Records excerpted from a collection:
+-------+

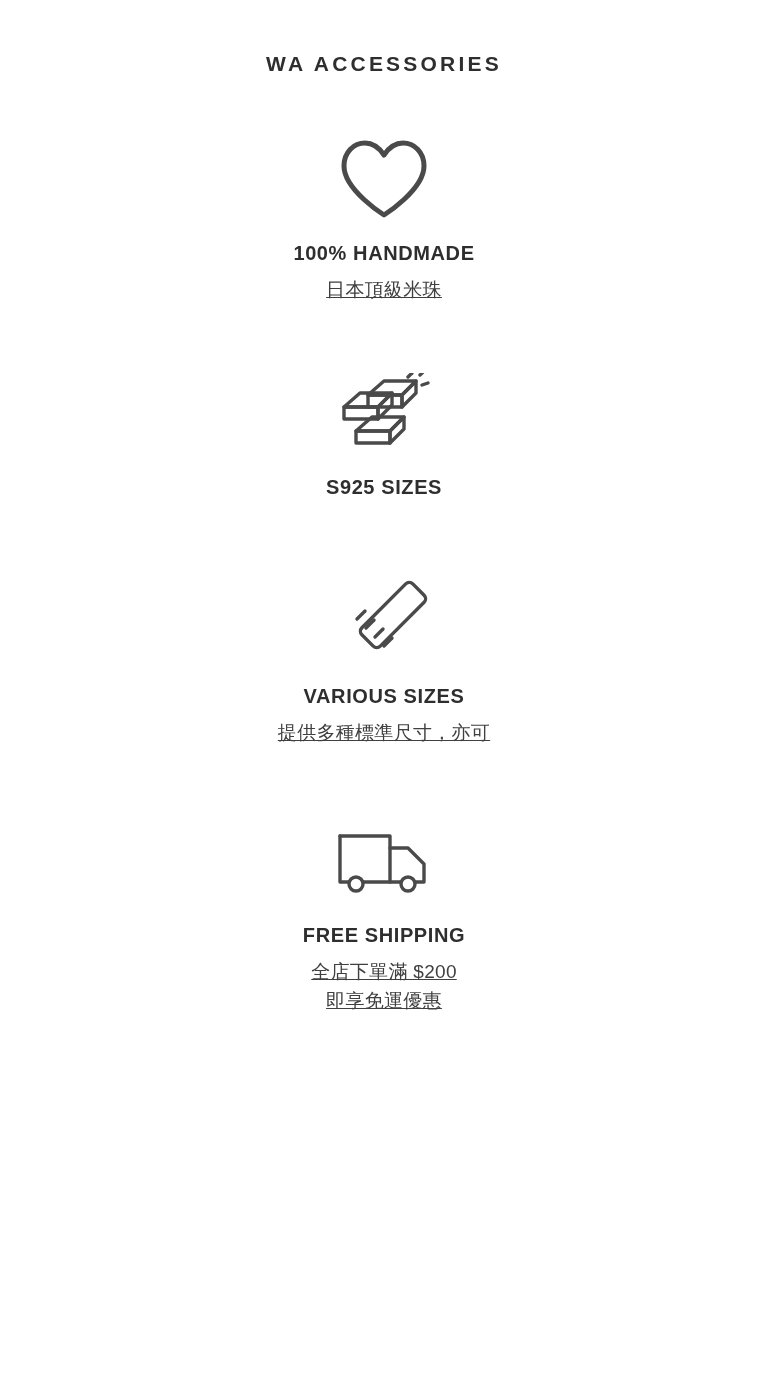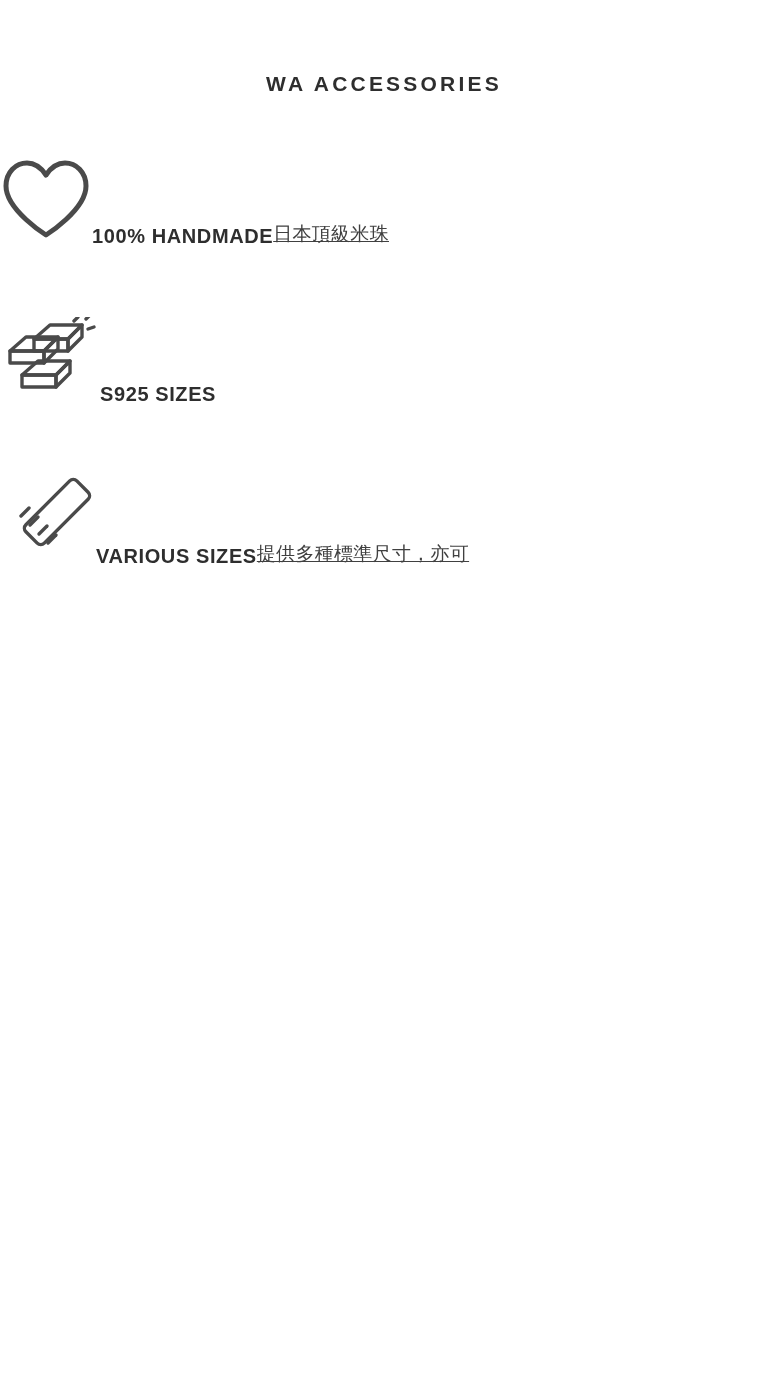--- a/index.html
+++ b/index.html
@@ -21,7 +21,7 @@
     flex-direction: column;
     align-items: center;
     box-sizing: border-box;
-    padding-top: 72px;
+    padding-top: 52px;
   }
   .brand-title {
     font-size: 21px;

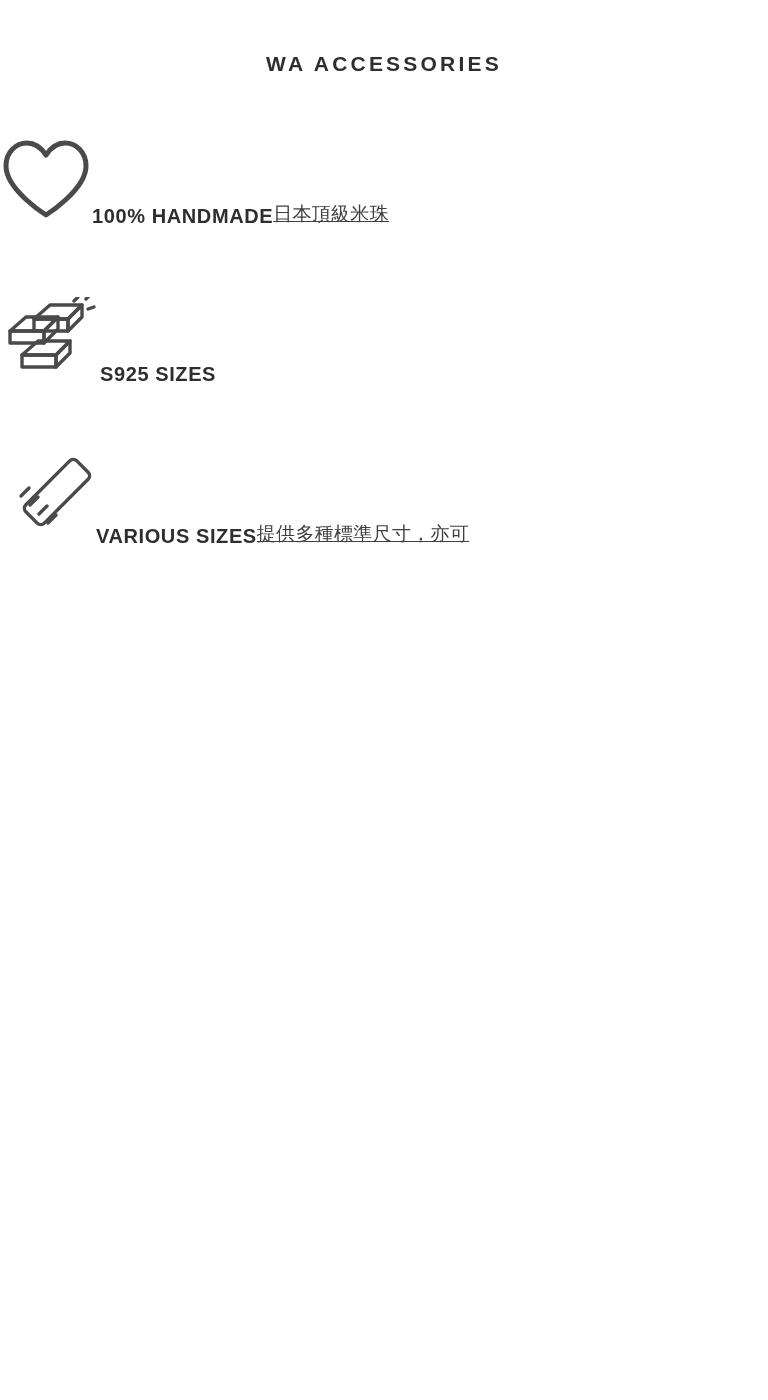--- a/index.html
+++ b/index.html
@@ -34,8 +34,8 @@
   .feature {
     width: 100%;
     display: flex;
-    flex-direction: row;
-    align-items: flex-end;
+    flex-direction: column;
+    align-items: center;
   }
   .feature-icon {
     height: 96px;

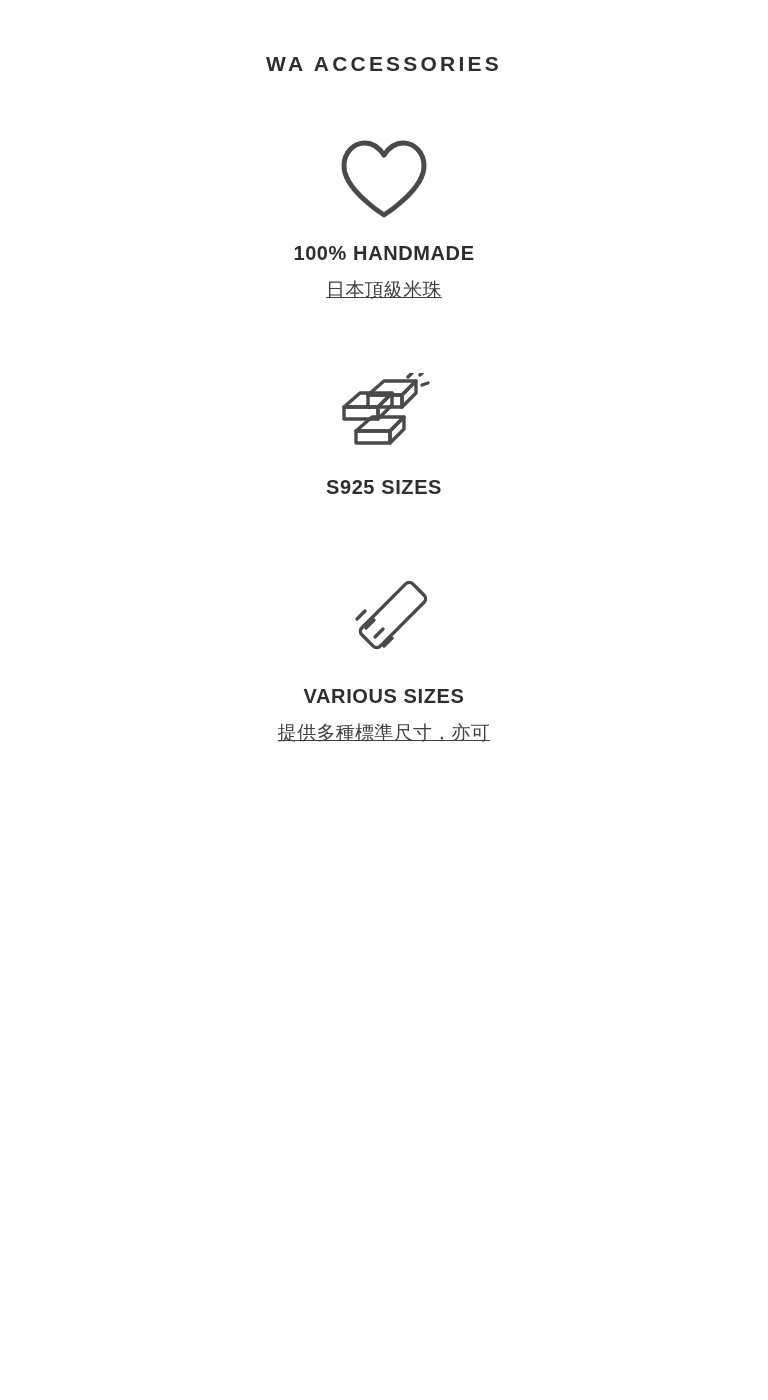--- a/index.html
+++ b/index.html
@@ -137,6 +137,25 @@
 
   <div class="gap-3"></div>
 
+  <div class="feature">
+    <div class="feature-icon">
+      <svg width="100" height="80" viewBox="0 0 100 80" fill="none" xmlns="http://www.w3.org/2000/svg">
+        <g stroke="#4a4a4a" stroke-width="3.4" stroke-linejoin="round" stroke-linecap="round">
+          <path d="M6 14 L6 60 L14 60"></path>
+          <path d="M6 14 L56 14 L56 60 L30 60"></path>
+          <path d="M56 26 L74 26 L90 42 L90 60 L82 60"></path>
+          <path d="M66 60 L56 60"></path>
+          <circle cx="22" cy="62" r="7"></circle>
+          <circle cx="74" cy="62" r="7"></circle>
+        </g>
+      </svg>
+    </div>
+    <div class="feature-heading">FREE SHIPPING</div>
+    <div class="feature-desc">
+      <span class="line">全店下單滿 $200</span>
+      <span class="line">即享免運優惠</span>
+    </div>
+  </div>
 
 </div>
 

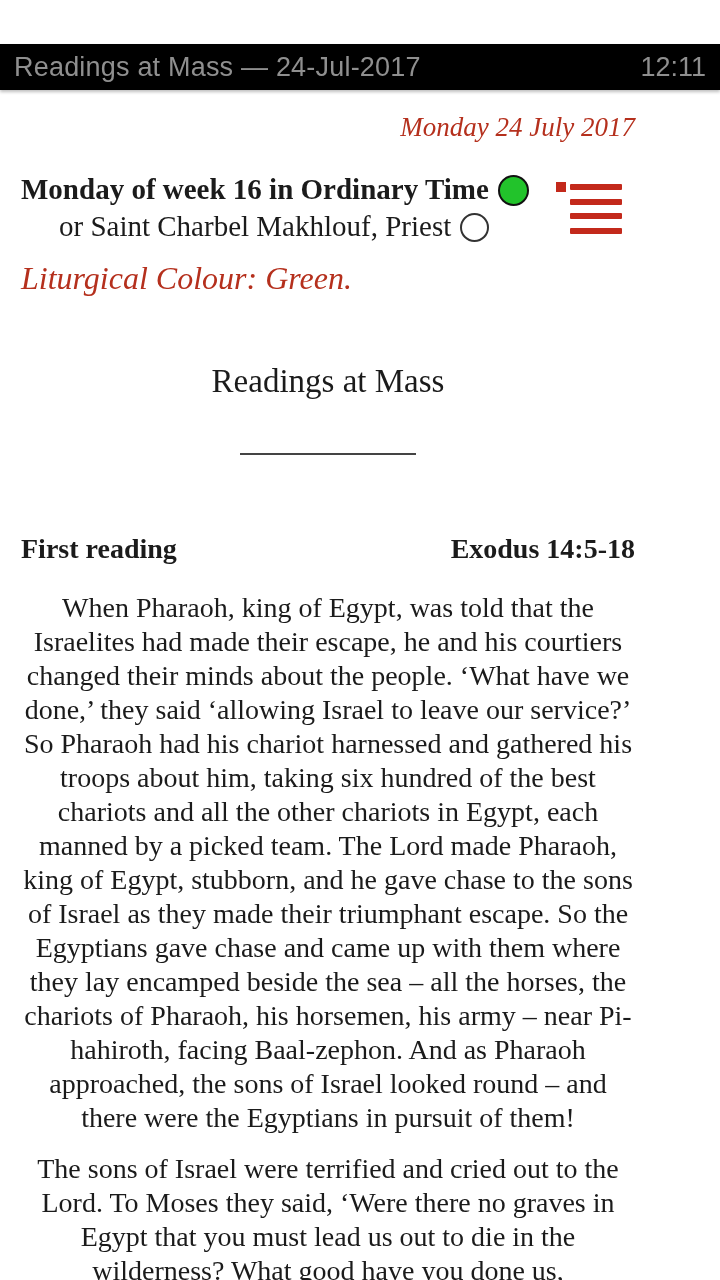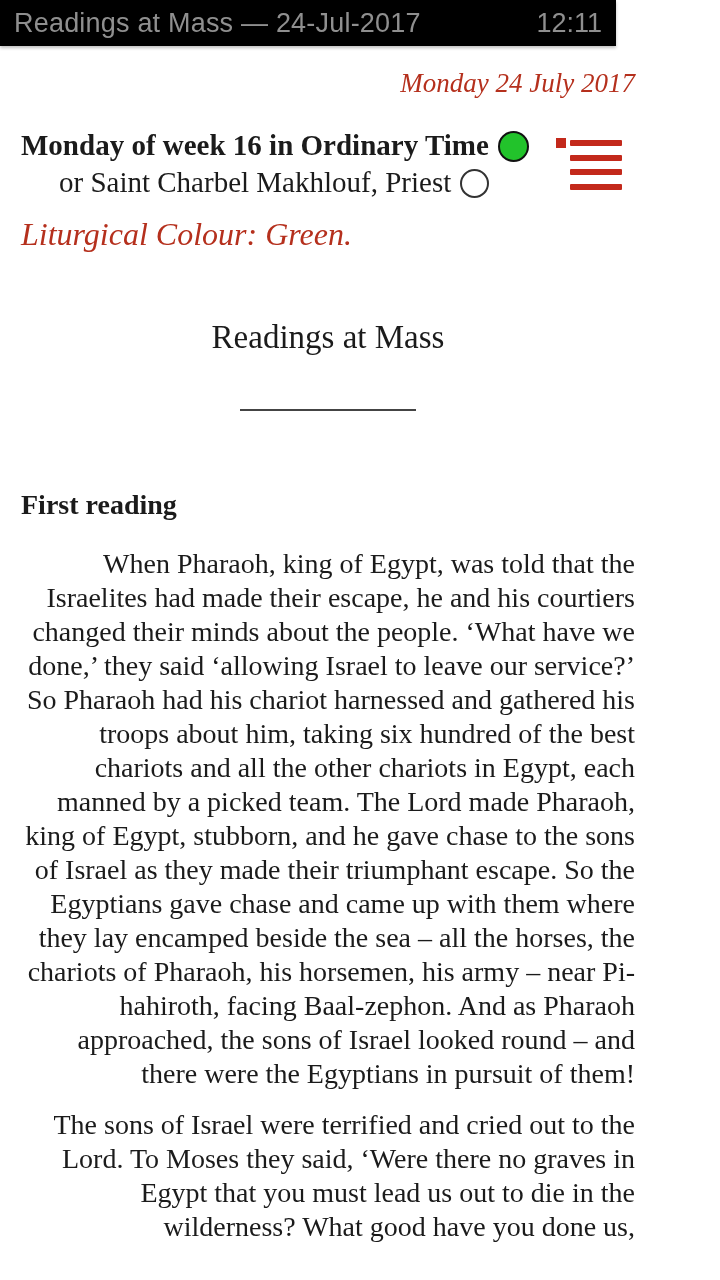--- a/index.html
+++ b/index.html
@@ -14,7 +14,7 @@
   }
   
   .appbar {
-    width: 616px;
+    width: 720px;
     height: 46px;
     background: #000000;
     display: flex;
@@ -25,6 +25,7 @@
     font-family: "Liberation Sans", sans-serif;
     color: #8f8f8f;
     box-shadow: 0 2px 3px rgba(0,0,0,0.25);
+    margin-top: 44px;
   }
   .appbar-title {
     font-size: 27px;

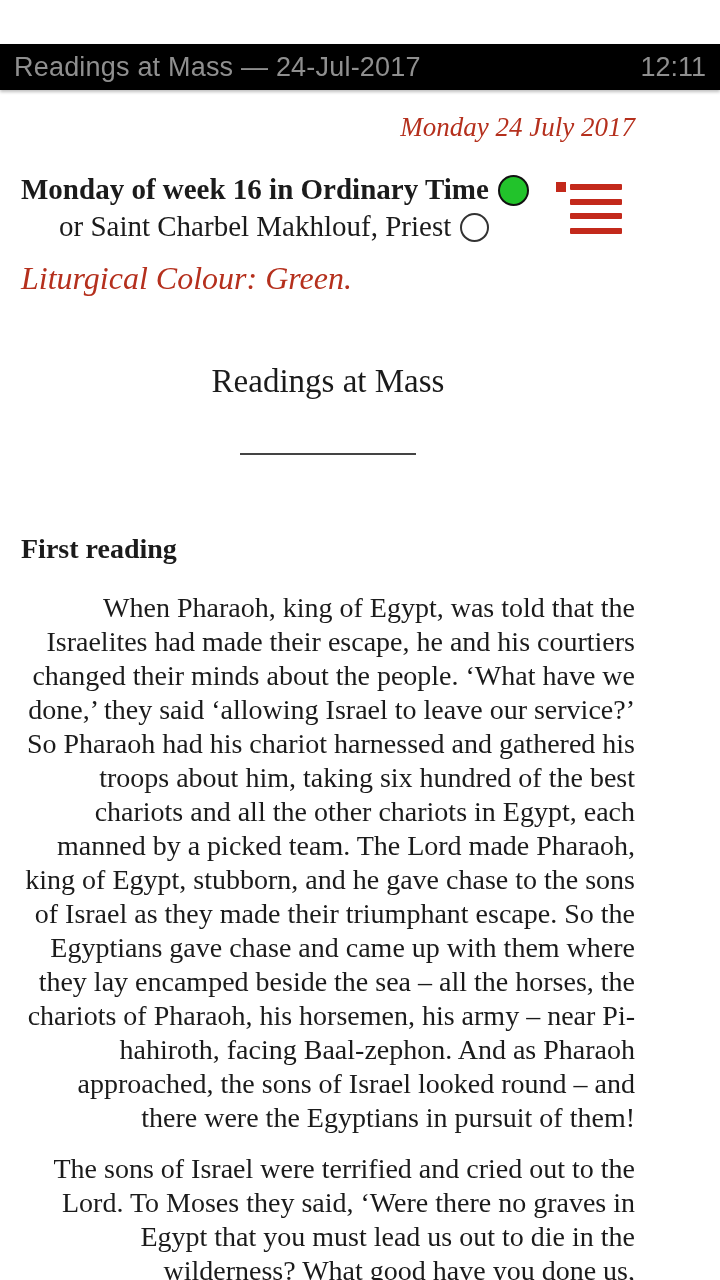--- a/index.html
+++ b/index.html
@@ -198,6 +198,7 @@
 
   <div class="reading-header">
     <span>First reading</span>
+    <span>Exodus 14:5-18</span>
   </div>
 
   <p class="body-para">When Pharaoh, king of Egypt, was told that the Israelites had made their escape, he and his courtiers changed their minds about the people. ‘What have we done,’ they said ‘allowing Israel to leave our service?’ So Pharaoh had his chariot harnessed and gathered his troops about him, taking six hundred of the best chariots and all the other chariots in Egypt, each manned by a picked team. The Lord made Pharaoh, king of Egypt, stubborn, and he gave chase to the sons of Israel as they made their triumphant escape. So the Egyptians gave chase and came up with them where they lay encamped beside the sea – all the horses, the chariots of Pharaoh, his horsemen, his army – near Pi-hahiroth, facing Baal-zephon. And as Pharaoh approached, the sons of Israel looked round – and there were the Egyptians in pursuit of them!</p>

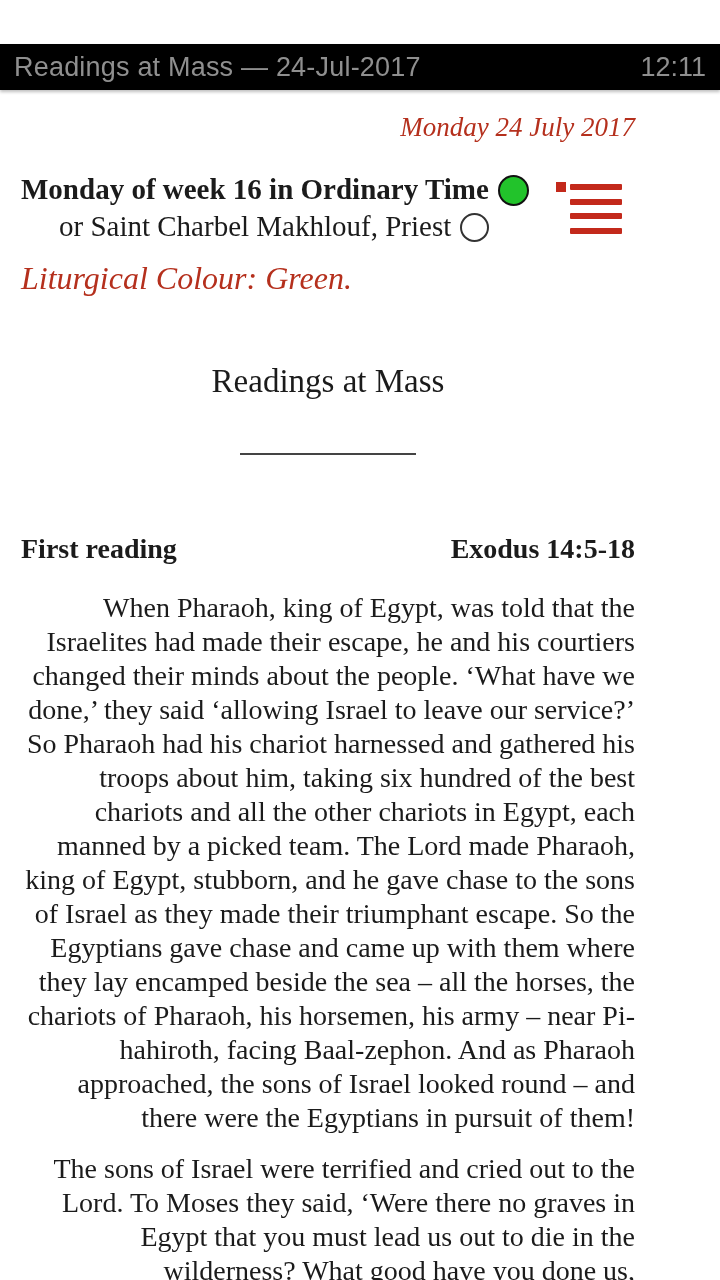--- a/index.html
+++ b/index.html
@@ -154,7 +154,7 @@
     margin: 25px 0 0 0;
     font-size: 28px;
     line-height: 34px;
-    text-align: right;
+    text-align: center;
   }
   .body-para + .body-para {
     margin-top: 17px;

+-------+

*DIRECTIONS*: Please restate the data word for word, leaving out any picture it holds.

*EXPECTED ANSWER*:
--- a/index.html
+++ b/index.html
@@ -21,7 +21,7 @@
     flex-direction: column;
     align-items: center;
     box-sizing: border-box;
-    padding-top: 72px;
+    padding-top: 52px;
   }
   .brand-title {
     font-size: 21px;

--- a/index.html
+++ b/index.html
@@ -34,8 +34,8 @@
   .feature {
     width: 100%;
     display: flex;
-    flex-direction: row;
-    align-items: flex-end;
+    flex-direction: column;
+    align-items: center;
   }
   .feature-icon {
     height: 96px;

--- a/index.html
+++ b/index.html
@@ -137,6 +137,25 @@
 
   <div class="gap-3"></div>
 
+  <div class="feature">
+    <div class="feature-icon">
+      <svg width="100" height="80" viewBox="0 0 100 80" fill="none" xmlns="http://www.w3.org/2000/svg">
+        <g stroke="#4a4a4a" stroke-width="3.4" stroke-linejoin="round" stroke-linecap="round">
+          <path d="M6 14 L6 60 L14 60"></path>
+          <path d="M6 14 L56 14 L56 60 L30 60"></path>
+          <path d="M56 26 L74 26 L90 42 L90 60 L82 60"></path>
+          <path d="M66 60 L56 60"></path>
+          <circle cx="22" cy="62" r="7"></circle>
+          <circle cx="74" cy="62" r="7"></circle>
+        </g>
+      </svg>
+    </div>
+    <div class="feature-heading">FREE SHIPPING</div>
+    <div class="feature-desc">
+      <span class="line">全店下單滿 $200</span>
+      <span class="line">即享免運優惠</span>
+    </div>
+  </div>
 
 </div>
 

--- a/index.html
+++ b/index.html
@@ -14,7 +14,7 @@
   }
   
   .appbar {
-    width: 616px;
+    width: 720px;
     height: 46px;
     background: #000000;
     display: flex;
@@ -25,6 +25,7 @@
     font-family: "Liberation Sans", sans-serif;
     color: #8f8f8f;
     box-shadow: 0 2px 3px rgba(0,0,0,0.25);
+    margin-top: 44px;
   }
   .appbar-title {
     font-size: 27px;

--- a/index.html
+++ b/index.html
@@ -198,6 +198,7 @@
 
   <div class="reading-header">
     <span>First reading</span>
+    <span>Exodus 14:5-18</span>
   </div>
 
   <p class="body-para">When Pharaoh, king of Egypt, was told that the Israelites had made their escape, he and his courtiers changed their minds about the people. ‘What have we done,’ they said ‘allowing Israel to leave our service?’ So Pharaoh had his chariot harnessed and gathered his troops about him, taking six hundred of the best chariots and all the other chariots in Egypt, each manned by a picked team. The Lord made Pharaoh, king of Egypt, stubborn, and he gave chase to the sons of Israel as they made their triumphant escape. So the Egyptians gave chase and came up with them where they lay encamped beside the sea – all the horses, the chariots of Pharaoh, his horsemen, his army – near Pi-hahiroth, facing Baal-zephon. And as Pharaoh approached, the sons of Israel looked round – and there were the Egyptians in pursuit of them!</p>

--- a/index.html
+++ b/index.html
@@ -154,7 +154,7 @@
     margin: 25px 0 0 0;
     font-size: 28px;
     line-height: 34px;
-    text-align: right;
+    text-align: center;
   }
   .body-para + .body-para {
     margin-top: 17px;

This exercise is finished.